Maybe this will help you....I start fishing CJ for Gators just after ice and the surface water temp hits 40 degrees....at that temp the Gators are moving and starting to feed heavily for the upcoming spawn. As soon as the water temps at depth reach 40, these pigs have the feed bags ON! Normally at this time the sun is out and stronger and is warming the rocks, docks, dark objects in the water, Etc, and the shad and baitfish move into those areas because they may be a couple degrees warmer. Gators will be moving in shallow to dine on all these tasty morsals and so should you! Normally my freezer is half full by this time.
They will gorge until temps at depth reach 45-48 degrees when they'll stop eating and start spawning....normally at 50 degrees they are done and they rest and heal for a couple weeks...they beat themselves up pretty badly and WILL NOT EAT til they heal.
THEN for a Month or better they will GORGE like the fat little Pigs they are, and summer patterns start. By this time my freezer is full.
Summer for Me is C&R, they will scatter and be all over the lake....look for areas of high oxygen, they NEED levels ABOVE 3ppm, current is not necessary but they like a gentle flow, I don't know, heck, it may refresh them...Think COOL oxygenated Springs also! They will mainly feed at night or cloudy days...it takes their eyes maybe an hour at dusk to adjust for night feeding,the eyes switch from color to HD Black and White...AND THEN IT'S ON! 
They will feed during the day but it has to be an easy meal for them to use up energy.
It seems smaller fish like the normal hangouts, weeds, timber, humps, creekbeds....Trophy Fish at CJ will find 1 piece of cover, boulder, stump, log, pile of rock, etc, in an open area close to hunting grounds, deep water, and shade...they will sit there on that 1 piece of cover until either food goes by or they get hungry...but they always come back. Like I said, HUGE fish have been taken in the dead of summer at high noon, in 3 ft of water, by a rock, and a stump, that were in total shade!
If water temps get into the 80's and they can't get cooler water, they will stop eating to conserve energy, they metabolize energy faster than they can take it in, so they slow way down and wait for a drop in temps from a cool rain, couple dark days, etc. 
Once the Water temps start dropping for Fall, the Feedbags are ON again and they start pigging for Winter.
Those are some basics, maybe others can add things for your area!
Good Fishin'
Brent


----------



## Skippy (Dec 2, 2009)

I don't know about the eyes not eating right after they spawn as every year I catch a fair number with raw and rubbed bellies. Most at night and at times you can shine a light and see fish still up and going thru there spawning thing.

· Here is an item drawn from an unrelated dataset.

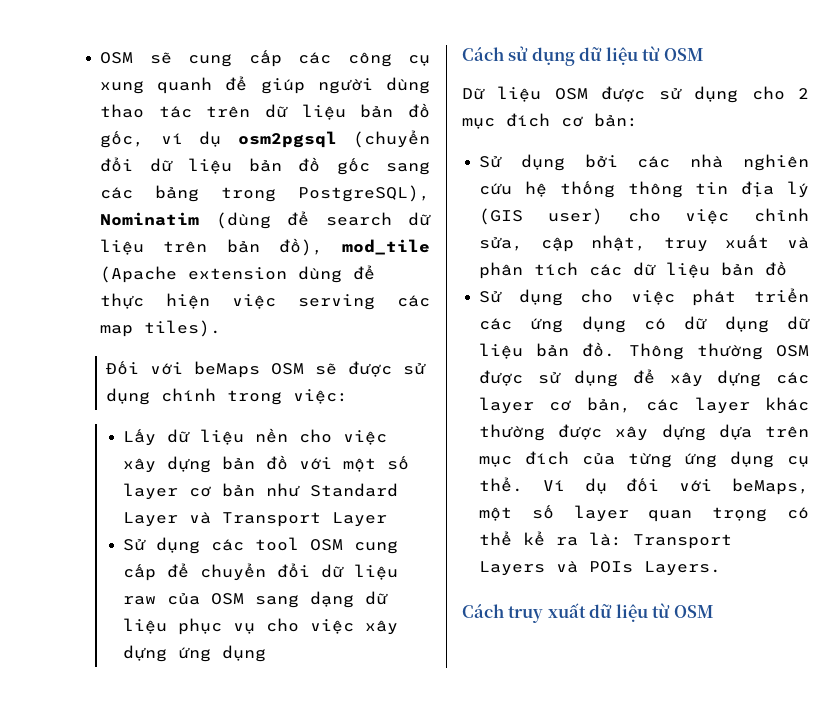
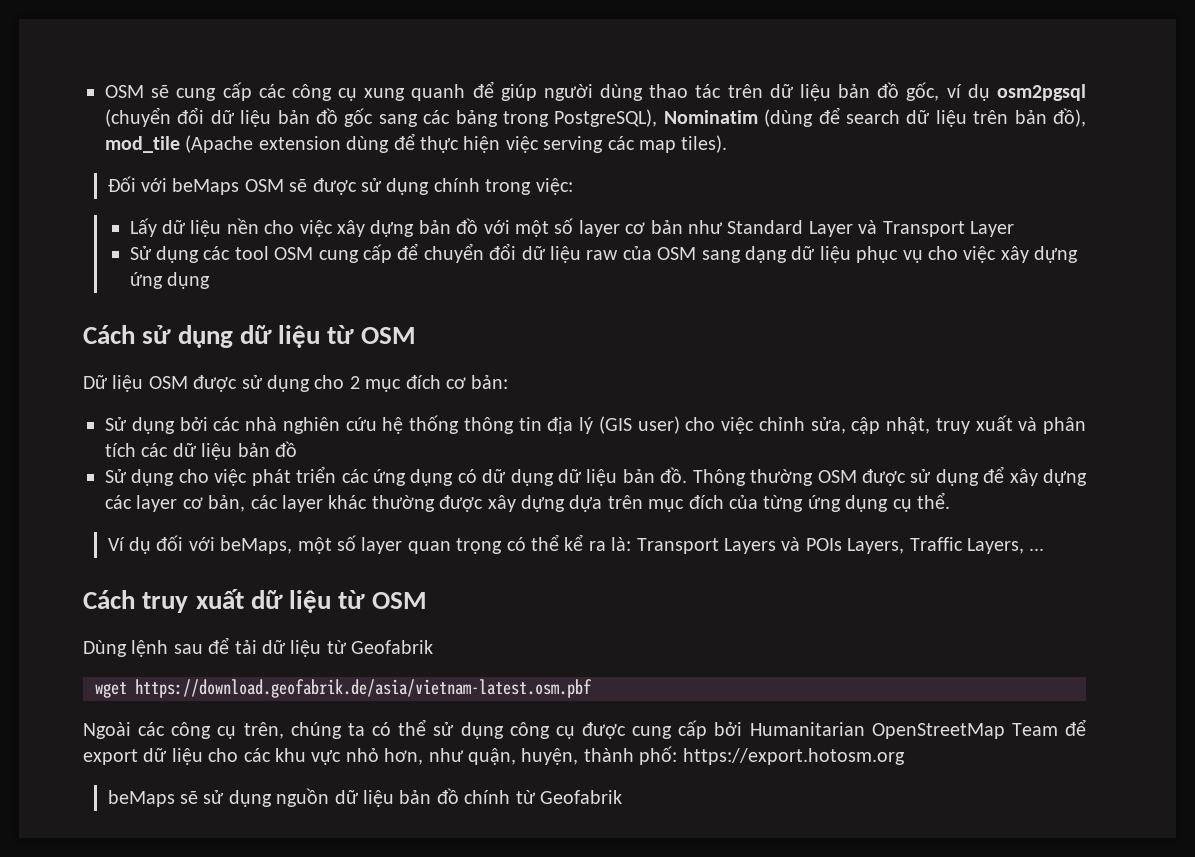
(524, 484) none -> (950, 500) //
[644,561,722,576] Layers. -> [847,537,1045,554] Layers, Traffic Layers, ...
(714, 611) none -> [83,637,434,657] [95,679,592,698] [83,719,1086,739] [83,746,905,765] [107,788,622,807] // Dùng lệnh sau để tải dữ liệu từ Geofabrik // wget https://download.geofabrik.de/asia/vietnam-latest.osm.pbf // Ngoài các công cụ trên, chúng ta có thể sử dụng công cụ được cung cấp bởi Humanitarian OpenStreetMap Team để export dữ liệu cho các khu vực nhỏ hơn, như quận, huyện, thành phố: https://export.hotosm.org // beMaps sẽ sử dụng nguồn dữ liệu bản đồ chính từ Geofabrik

This is for both walleyes and saugeyes.


----------



## glasseyes (Jan 28, 2012)

Since we have these saugeyes in our draw down lakes, would they swim up stream out of the lake early spring before the water level starts to rise ? . I know they start filling Deer Creek April 1st, I have heard of guys catching a nice one now and then when they were checking the channel real early for the white bass, but the water is still pretty low at that time unless we get a hard rain. I was just wondering if it might be worth a night trip when the water is low.


----------



## Intimidator (Nov 25, 2008)

Skippy said:


> I don't know about the eyes not eating right after they spawn as every year I catch a fair number with raw and rubbed bellies. Most at night and at times you can shine a light and see fish still up and going thru there spawning thing. This is for both walleyes and saugeyes.

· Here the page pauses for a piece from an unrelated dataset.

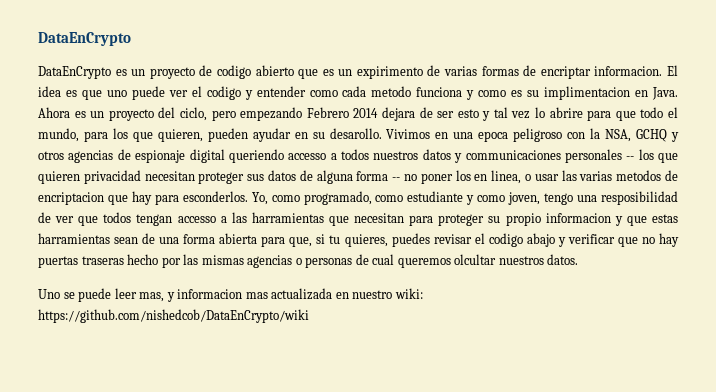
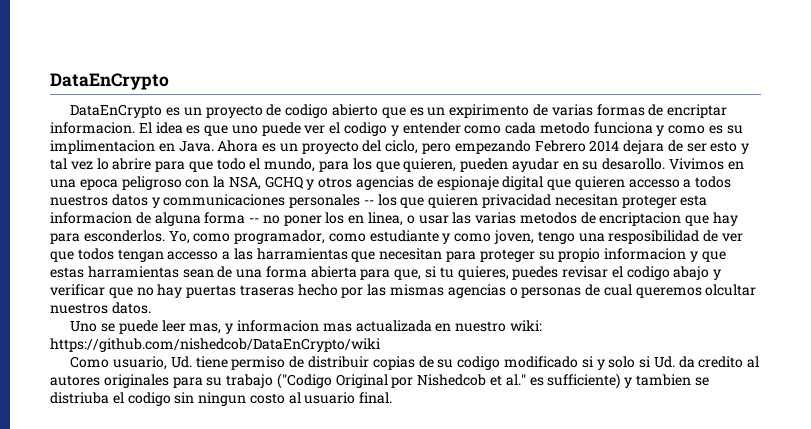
[228,149,284,163] queriendo -> [547,176,625,190] que quieren
[247,170,296,181] sus datos -> [680,195,708,206] [50,212,132,224] esta informacion
[303,191,372,205] programado, -> [234,230,326,244] programador,
(309, 316) none -> [70,356,760,370] [50,373,709,389] [50,392,393,406] // Como usuario, Ud. tiene permiso de distribuir copias de su codigo modificado si y solo si Ud. da credito al autores originales para su trabajo ("Codigo Original por Nishedcob et al." es sufficiente) y tambien se distriuba el codigo sin ningun costo al usuario final.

No Problem, Thanks....That was just general info from CJ...as we all know, Mother Nature can throw a curveball at any time...he has to take General info and then build in his lake or other specifics, to try and set up a pattern!

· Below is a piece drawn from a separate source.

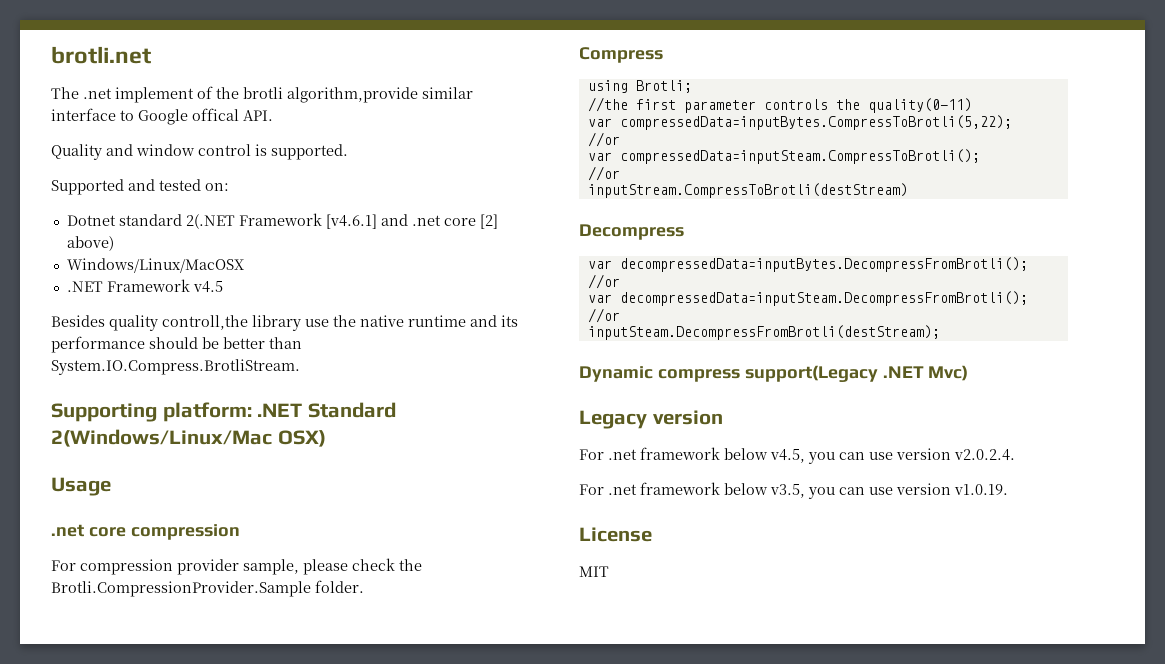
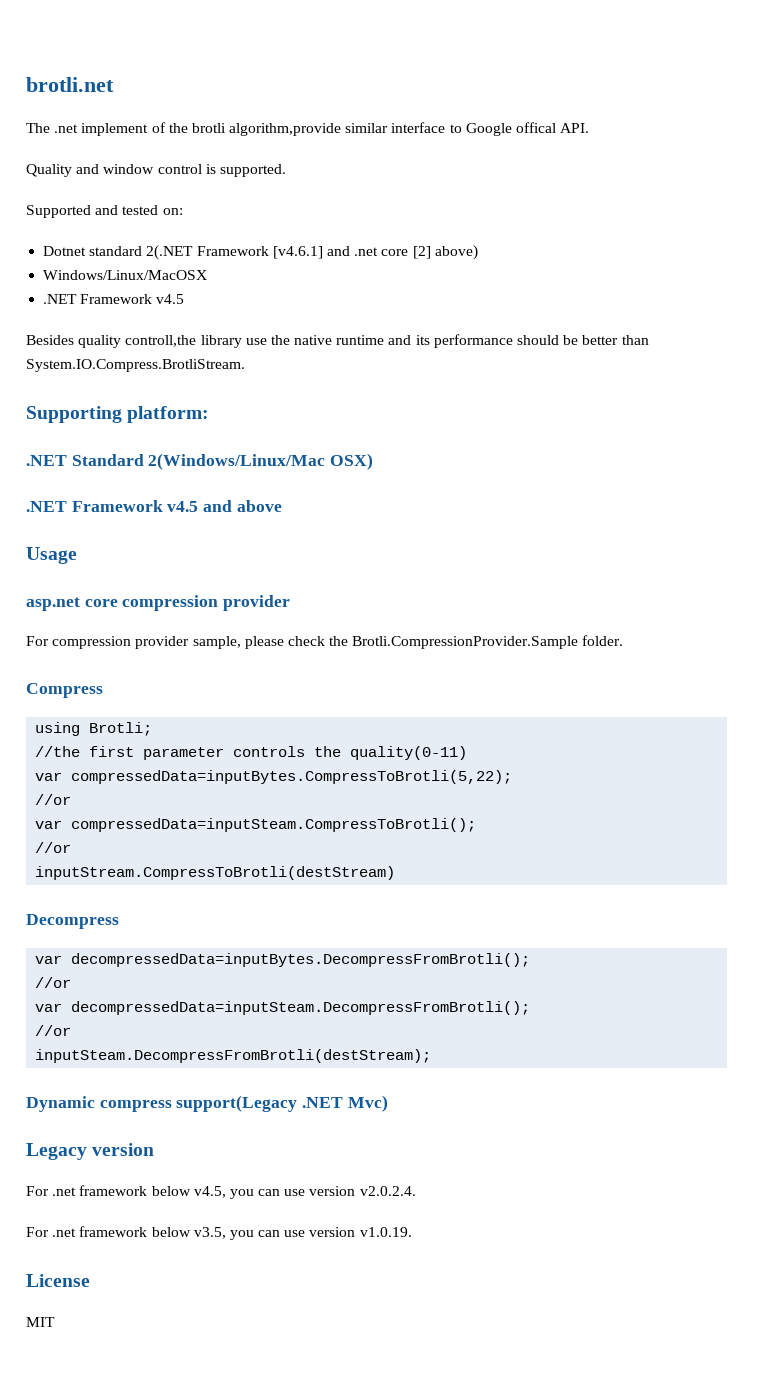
(252, 412) none -> (210, 414) //
(326, 438) none -> [26,500,282,512] // .NET Framework v4.5 and above
[51,524,84,537] .net -> [26,597,80,611] asp.net
(240, 532) none -> [223,595,291,611] provider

It's really interesting to me to hear other peoples experiences, then if you run into a similar situation, it might help everyone.
This is pretty much what all the guys on the CJ thread do...and it really helps everyone!


----------



## Intimidator (Nov 25, 2008)

glasseyes said:


> Since we have these saugeyes in our draw down lakes, would they swim up stream out of the lake early spring before the water level starts to rise ? . I know they start filling Deer Creek April 1st, I have heard of guys catching a nice one now and then when they were checking the channel real early for the white bass, but the water is still pretty low at that time unless we get a hard rain. I was just wondering if it might be worth a night trip when the water is low.


Again, I can only speak to CJ....but yes, Walleye have been caught at the Mouth waiting to get up the creek, and they have been caught in the creek just as soon as they can get into it!
But, after spawn time is over...IN GENERAL, they don't want anything to do with that area!


----------



## jkf11j (Oct 28, 2013)

What is CJ?


----------



## glasseyes (Jan 28, 2012)

How early, or what water temps. do they start heading up ?


----------



## Intimidator (Nov 25, 2008)

glasseyes said:


> How early, or what water temps. do they start heading up ?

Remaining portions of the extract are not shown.